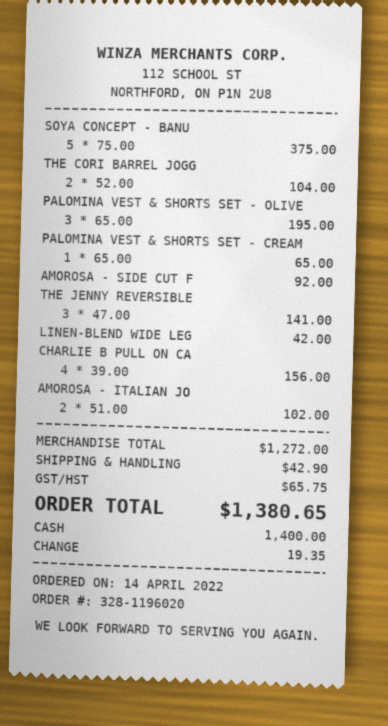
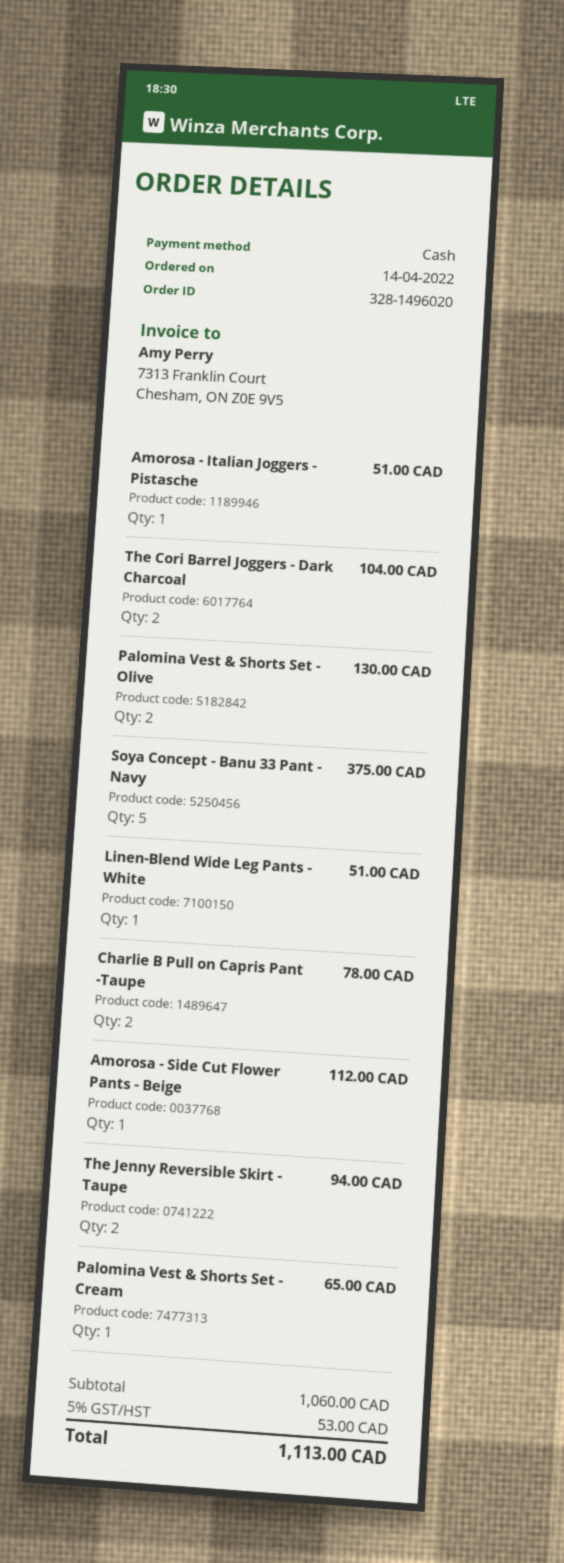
order number: 328-1196020 -> 328-1496020
PALOMINA VEST & SHORTS SET - OLIVE: 3 for 195.00 -> 2 for 130.00
AMOROSA - SIDE CUT F: 1 for 92.00 -> 1 for 112.00
THE JENNY REVERSIBLE: 3 for 141.00 -> 2 for 94.00
LINEN-BLEND WIDE LEG: 1 for 42.00 -> 1 for 51.00
CHARLIE B PULL ON CA: 4 for 156.00 -> 2 for 78.00
AMOROSA - ITALIAN JO: 2 for 102.00 -> 1 for 51.00
subtotal: 1272.00 -> 1060.00
shipping: 42.90 -> none
tax: 65.75 -> 53.00
total: 1380.65 -> 1113.00

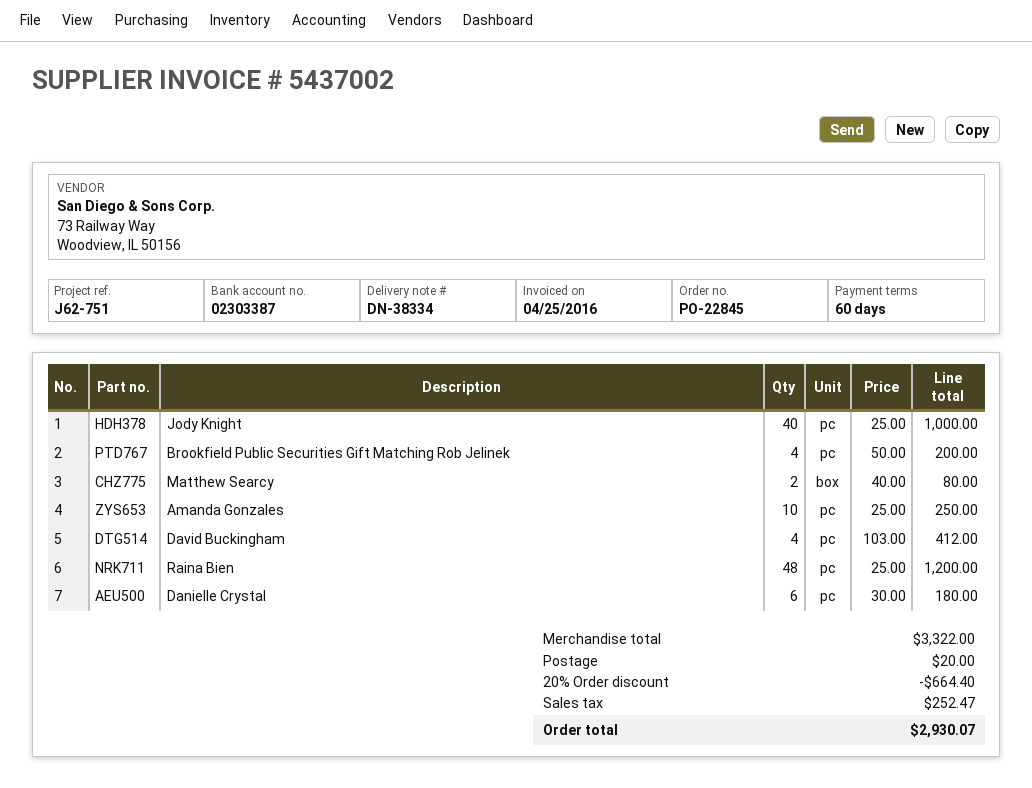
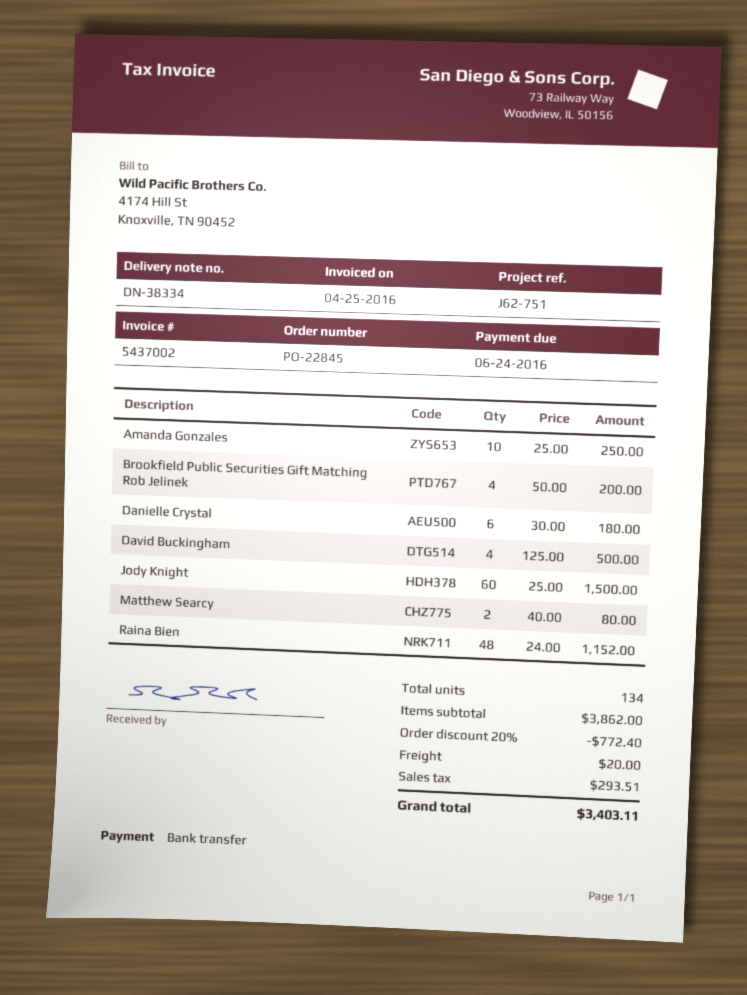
Jody Knight: 40 x 25.00 = 1000.00 -> 60 x 25.00 = 1500.00
David Buckingham: 4 x 103.00 = 412.00 -> 4 x 125.00 = 500.00
Raina Bien: 48 x 25.00 = 1200.00 -> 48 x 24.00 = 1152.00
subtotal: 3322.00 -> 3862.00
discount: 20% = 664.40 -> 20% = 772.40
tax: 252.47 -> 293.51
total: 2930.07 -> 3403.11

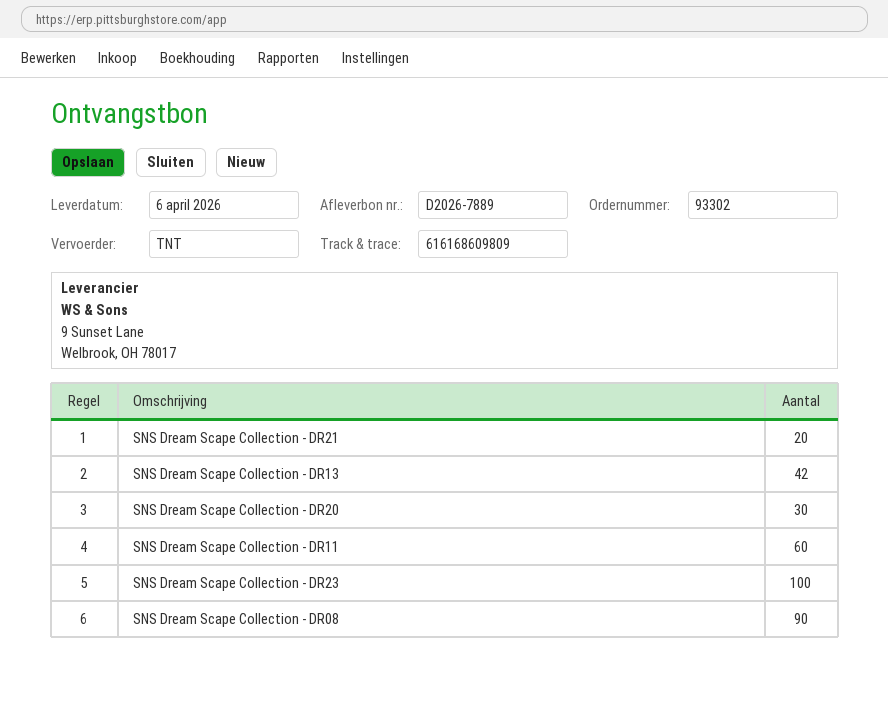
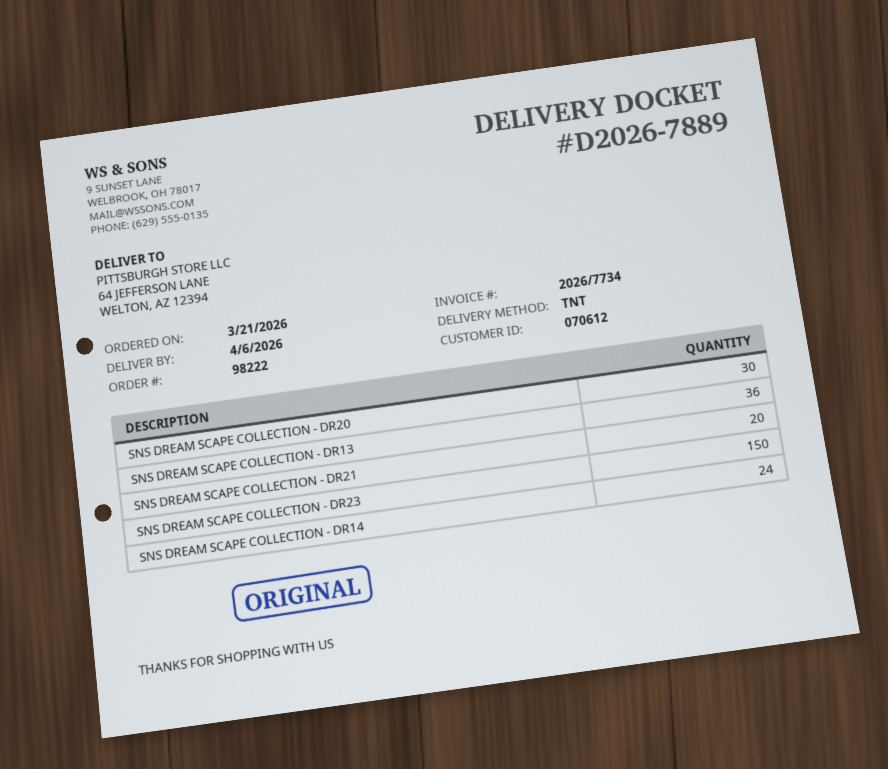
order number: 93302 -> 98222
SNS Dream Scape Collection - DR13: 42 -> 36
SNS Dream Scape Collection - DR11: 60 -> none
SNS Dream Scape Collection - DR23: 100 -> 150
SNS Dream Scape Collection - DR08: 90 -> none
SNS DREAM SCAPE COLLECTION - DR14: none -> 24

* **ACTIVITY**:
Your answer should consist of the lines above that hold the word "number".

* **ANSWER SPACE**:
order number: 328-1196020 -> 328-1496020
order number: 93302 -> 98222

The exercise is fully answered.